Correlations were determined with the Pearson correlation test. Two-tailed p-values less than 0.05 and less than 0.001 were considered significant. r: correlation coefficient.

3. Discussion

Our study aimed to evaluate the role of miRNA-375 in the pathogenesis and progression of diabetes mellitus type 2 (T2DM) and diabetic nephropathy (DN) and to explore its association with the SNP19 gene polymorphism of the Calpin 10 gene. In addition, we aimed to examine their relationships with trace minerals and inflammatory markers in T2DM and DN patients.

MicroRNA-375 (miR-375) has been previously studied for its role in diabetes mellitus (DM) and diabetic nephropathy (DN). However, there are conflicting reports about its levels in T2DM [19]. Our results show that the expression of miR-375 was significantly upregulated in the DM group compared with the control group. Previous studies have suggested that miR-375 plays a critical role in regulating glucose homeostasis, insulin secretion, and pancreatic beta-cell function in DM. One study found that the upregulation of miR-375 in pancreatic beta-cells led to impaired insulin secretion and decreased beta-cell mass, indicating a potential role in the pathogenesis of type 2 diabetes [20]. Another study showed that miR-375 regulates glucose homeostasis by targeting several key genes involved in insulin signalling, including PDK1 and PIK3R1 [21]. Similar to our results, different studies found the upregulation of miRNA-375 in comparison with control subjects [22,23]. Contrary to our results, Raza et al. (2023) [24] documented a lower expression of miRNA-375 in the serum of DM patients. The discrepancy between the previous reports can be explained by Latreille et al.’s (2015) study [25], which showed the upregulation of miRNA-375 after β cells’ destruction by autoantibodies in T1DM. The process by which loss of miR-375 function leads to reduced cell mass is currently unknown and requires further research.

Analysis of the association of miRNA-375 with β-cell functions in our study demonstrated a negative correlation between miRNA-375 and serum glucose and HbAc1 in diabetic and DN patients. This shows that the downregulation of miRNA-375 is related to β-cell function and disorder in glucose metabolism.

García-Jacobo et al. (2019) [26] found opposite results to our study, as they reported that miRNA-375 was not correlated with HbAc1 and was not involved in pancreatic β-cell functionality.

Our study showed that miRNA-375 relative expression levels were decreased in DN groups in comparison with the DM group. miR-375 has been implicated in the progression and pathogenesis of DN and correlated with the progression stage.
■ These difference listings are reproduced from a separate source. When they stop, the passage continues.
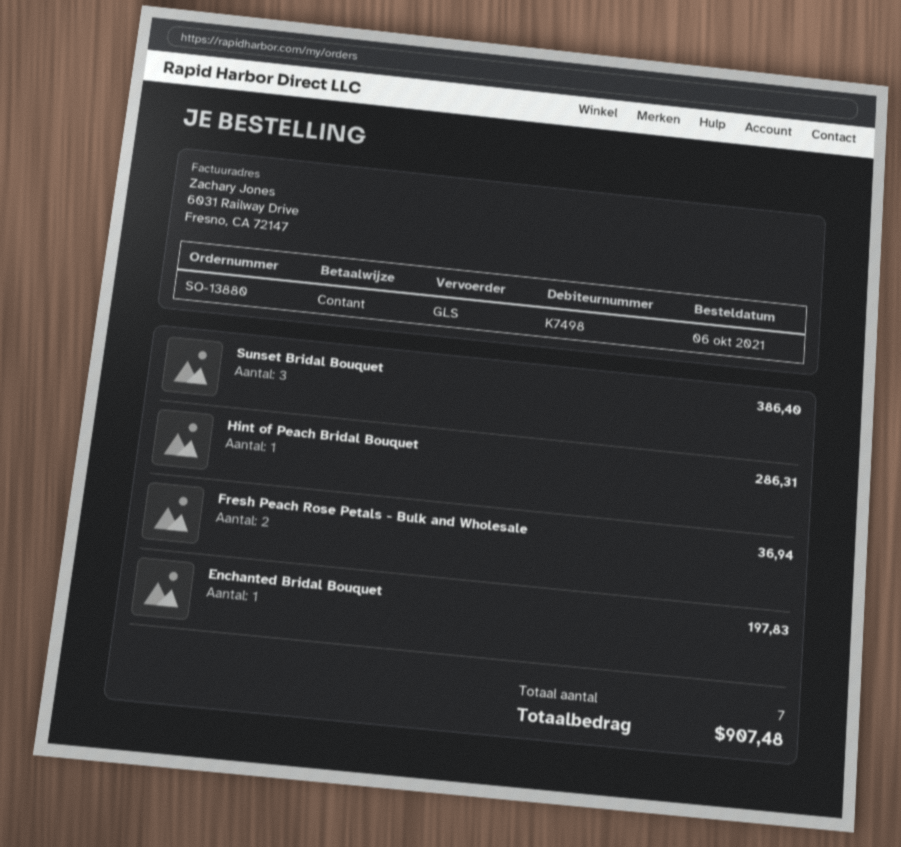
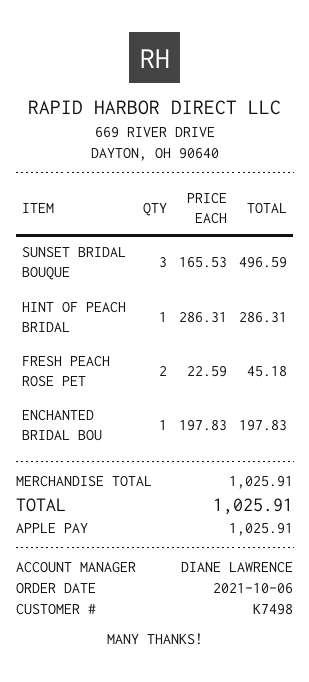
payment method: cash -> Apple Pay
Sunset Bridal Bouquet: 3 for 386.40 -> 3 for 496.59
Fresh Peach Rose Petals - Bulk and Wholesale: 2 for 36.94 -> 2 for 45.18
total: 907.48 -> 1025.91

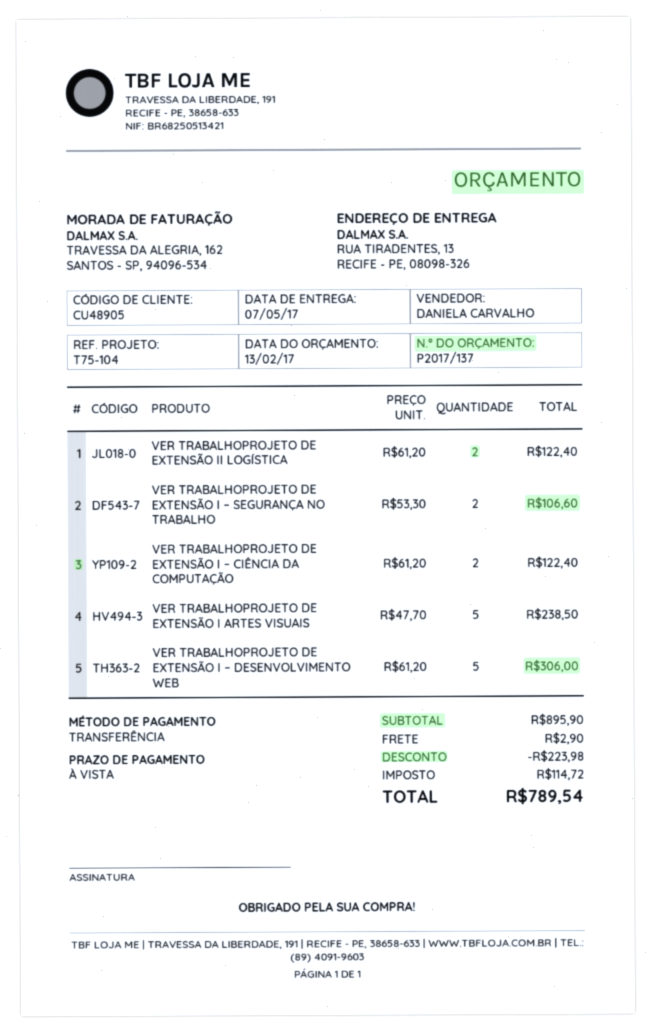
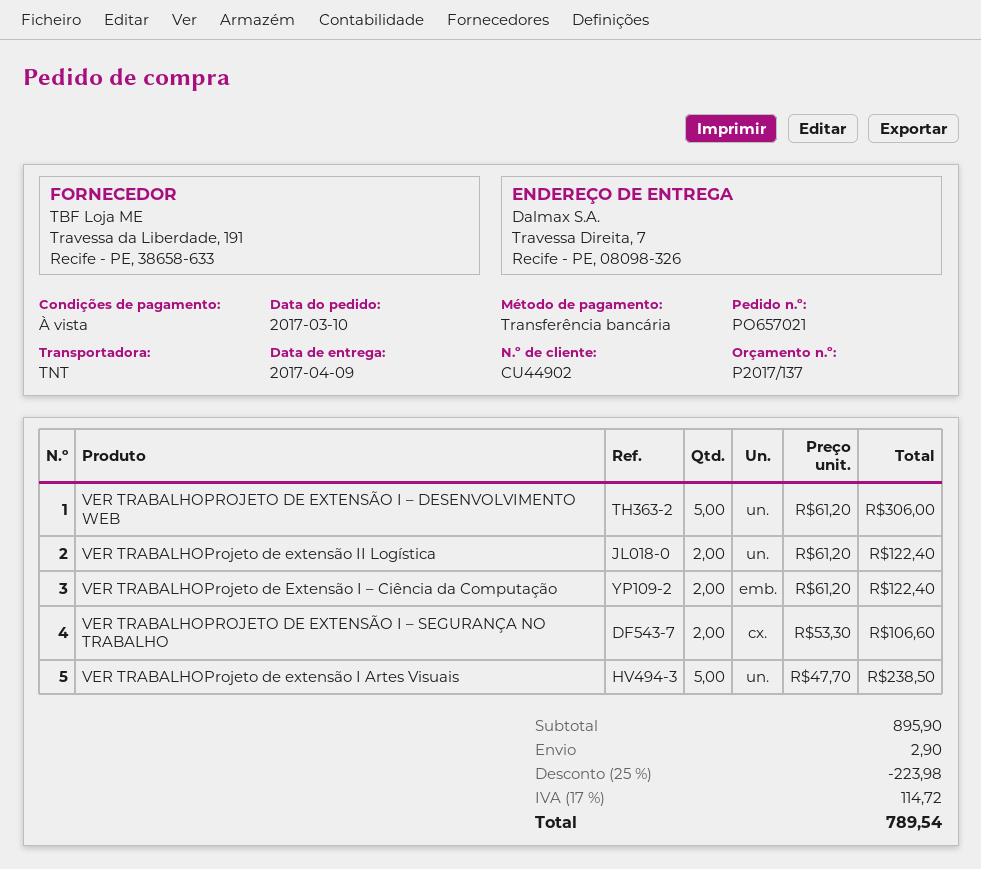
delivery date: 2017-05-07 -> 2017-04-09
customer number: CU48905 -> CU44902
ship to: RUA TIRADENTES, 13, RECIFE - PE, 08098-326 -> Travessa Direita, 7, Recife - PE, 08098-326

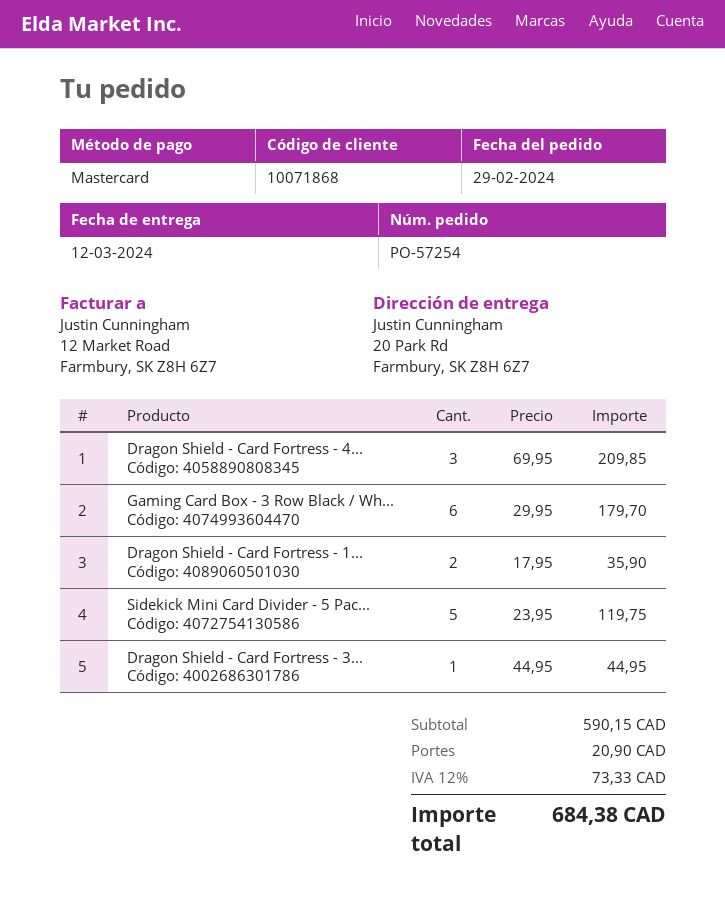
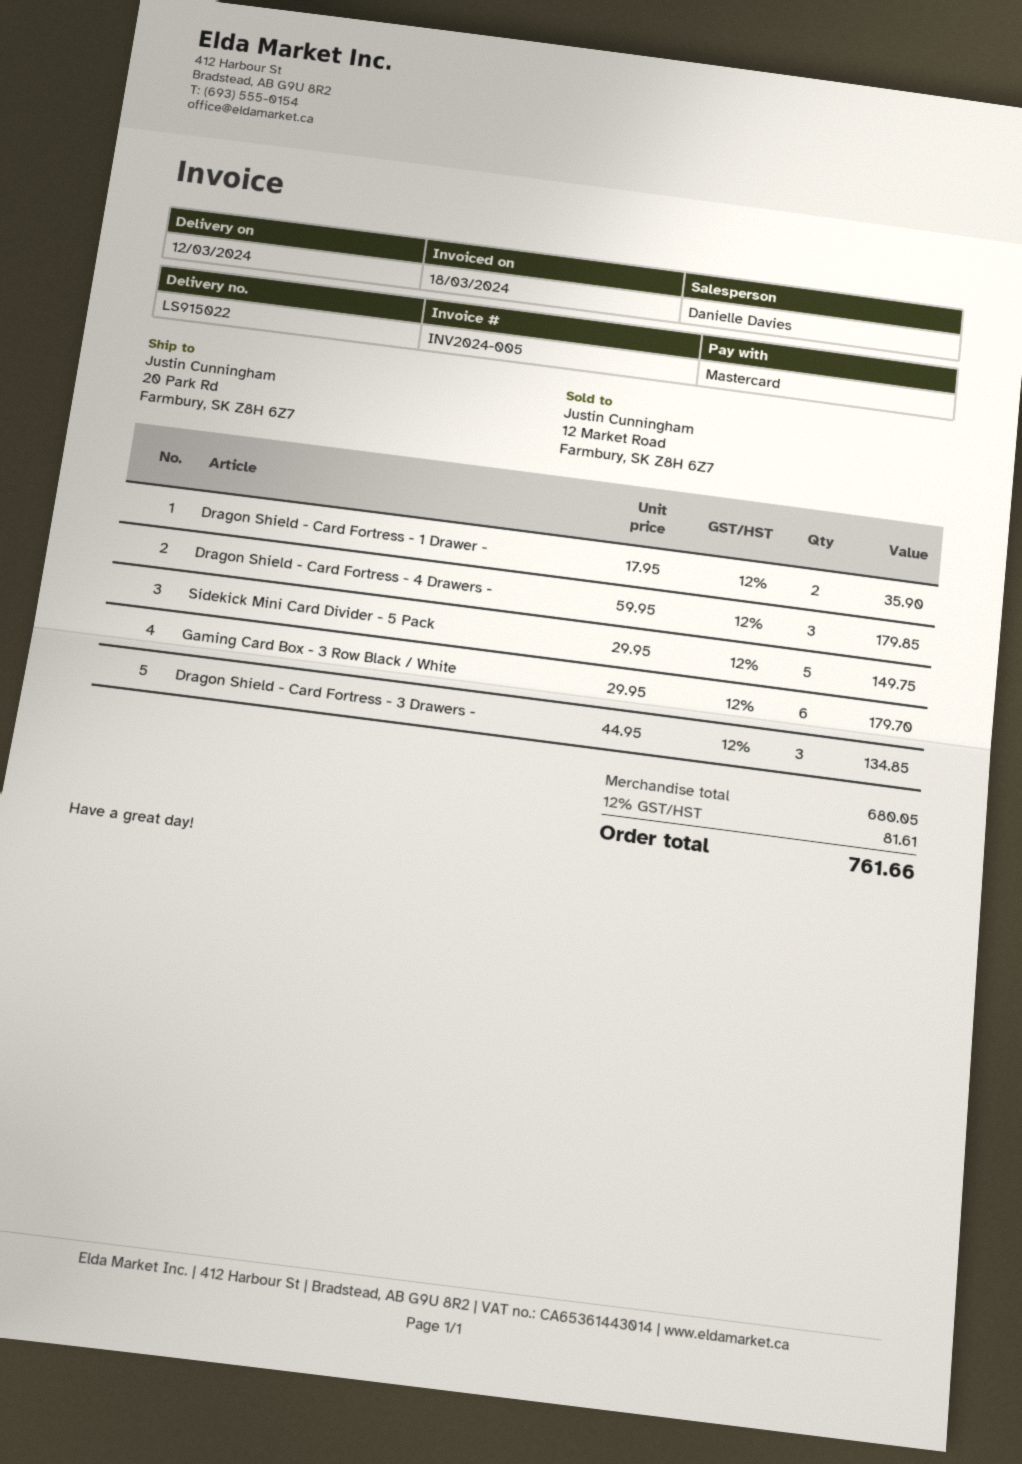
Dragon Shield - Card Fortress - 4...: 3 x 69.95 = 209.85 -> 3 x 59.95 = 179.85
Sidekick Mini Card Divider - 5 Pac...: 5 x 23.95 = 119.75 -> 5 x 29.95 = 149.75
Dragon Shield - Card Fortress - 3...: 1 x 44.95 = 44.95 -> 3 x 44.95 = 134.85
subtotal: 590.15 -> 680.05
shipping: 20.90 -> none
tax: 12% = 73.33 -> 12% = 81.61
total: 684.38 -> 761.66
Studies have shown that dysregulated or decreased miR-375 in the kidneys of diabetic patients may contribute to the development of kidney injury [27]. One study found that miR-375 is an inducing agent of apoptosis through stimulation of P53 or NF-κB in cisplatin-induced kidney damage [28]. Zapała et al. (2023) [29] recorded a lower expression of miRNA-375 in diabetic patients with complications and its control of TGF-β, indicating its involvement in the fibrotic process during DN. Our study demonstrated a positive correlation between miRNA-375 and TGF-β in both DM and DN patients.

The present study identified that the downregulation of miR-375 is involved in the development of DN. This can be explained by findings of a positive correlation of miRNA-375 with levels of eGFR and albumin, which can be confirmed by a direct correlation with Mg and Zn and an indirect correlation with glucose and HbAc1.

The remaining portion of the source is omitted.